ASSIGNMENT: Every entry below is to be copied exactly, apart from any picture it holds.

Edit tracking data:
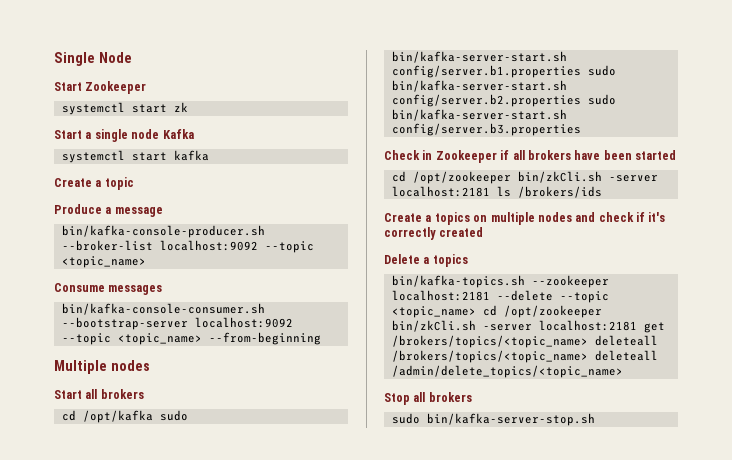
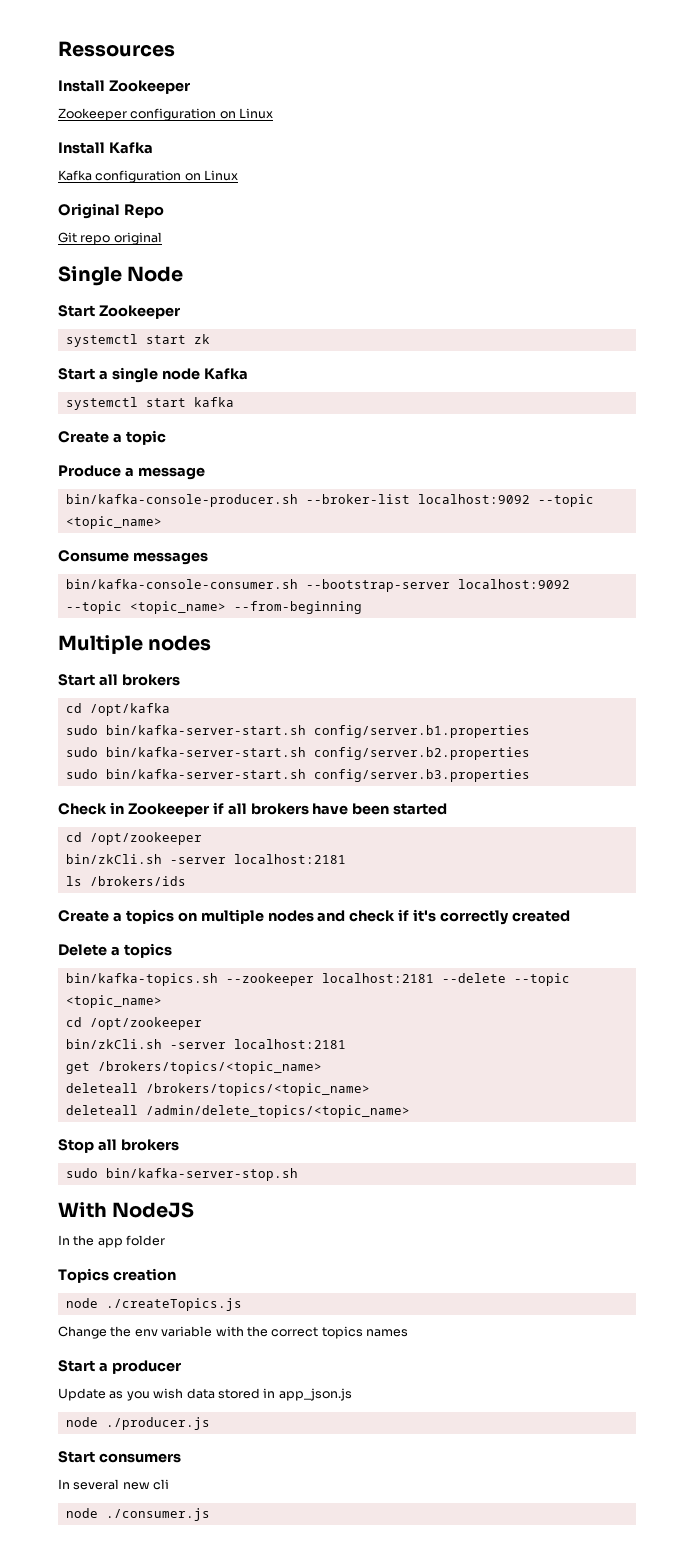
(54, 59) none -> [58,41,175,57] [58,80,190,94] [58,108,274,121] [58,142,153,154] [58,170,239,183] [58,203,164,219] [58,232,162,245] Ressources // Install Zookeeper // Zookeeper configuration on Linux // Install Kafka // Kafka configuration on Linux // Original Repo // Git repo original //
(153, 416) none -> (170, 709) //
(581, 71) none -> (530, 731) //
(581, 100) none -> (530, 753) //
[517,171,658,183] [391,186,490,197] bin/zkCli.sh -server localhost:2181 -> [65,854,346,864] // bin/zkCli.sh -server localhost:2181 //
[482,305,602,318] [391,320,637,332] cd /opt/zookeeper bin/zkCli.sh -server localhost:2181 -> [65,1017,202,1030] [65,1039,346,1049] // cd /opt/zookeeper // bin/zkCli.sh -server localhost:2181 //
(588, 341) none -> (322, 1067) //
(588, 356) none -> (370, 1089) //
(595, 419) none -> [58,1202,195,1218] [58,1235,166,1248] [58,1268,176,1283] [65,1298,242,1311] [58,1326,408,1339] [58,1360,181,1374] [58,1388,352,1401] [65,1417,210,1430] [58,1451,181,1463] [58,1479,170,1490] [65,1508,210,1521] // With NodeJS // In the app folder // Topics creation // node ./createTopics.js // Change the env variable with the correct topics names // Start a producer // Update as you wish data stored in app_json.js // node ./producer.js // Start consumers // In several new cli // node ./consumer.js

FINAL ANSWER:
(54, 59) none -> [58,41,175,57] [58,80,190,94] [58,108,274,121] [58,142,153,154] [58,170,239,183] [58,203,164,219] [58,232,162,245] Ressources // Install Zookeeper // Zookeeper configuration on Linux // Install Kafka // Kafka configuration on Linux // Original Repo // Git repo original //
(153, 416) none -> (170, 709) //
(581, 71) none -> (530, 731) //
(581, 100) none -> (530, 753) //
[517,171,658,183] [391,186,490,197] bin/zkCli.sh -server localhost:2181 -> [65,854,346,864] // bin/zkCli.sh -server localhost:2181 //
[482,305,602,318] [391,320,637,332] cd /opt/zookeeper bin/zkCli.sh -server localhost:2181 -> [65,1017,202,1030] [65,1039,346,1049] // cd /opt/zookeeper // bin/zkCli.sh -server localhost:2181 //
(588, 341) none -> (322, 1067) //
(588, 356) none -> (370, 1089) //
(595, 419) none -> [58,1202,195,1218] [58,1235,166,1248] [58,1268,176,1283] [65,1298,242,1311] [58,1326,408,1339] [58,1360,181,1374] [58,1388,352,1401] [65,1417,210,1430] [58,1451,181,1463] [58,1479,170,1490] [65,1508,210,1521] // With NodeJS // In the app folder // Topics creation // node ./createTopics.js // Change the env variable with the correct topics names // Start a producer // Update as you wish data stored in app_json.js // node ./producer.js // Start consumers // In several new cli // node ./consumer.js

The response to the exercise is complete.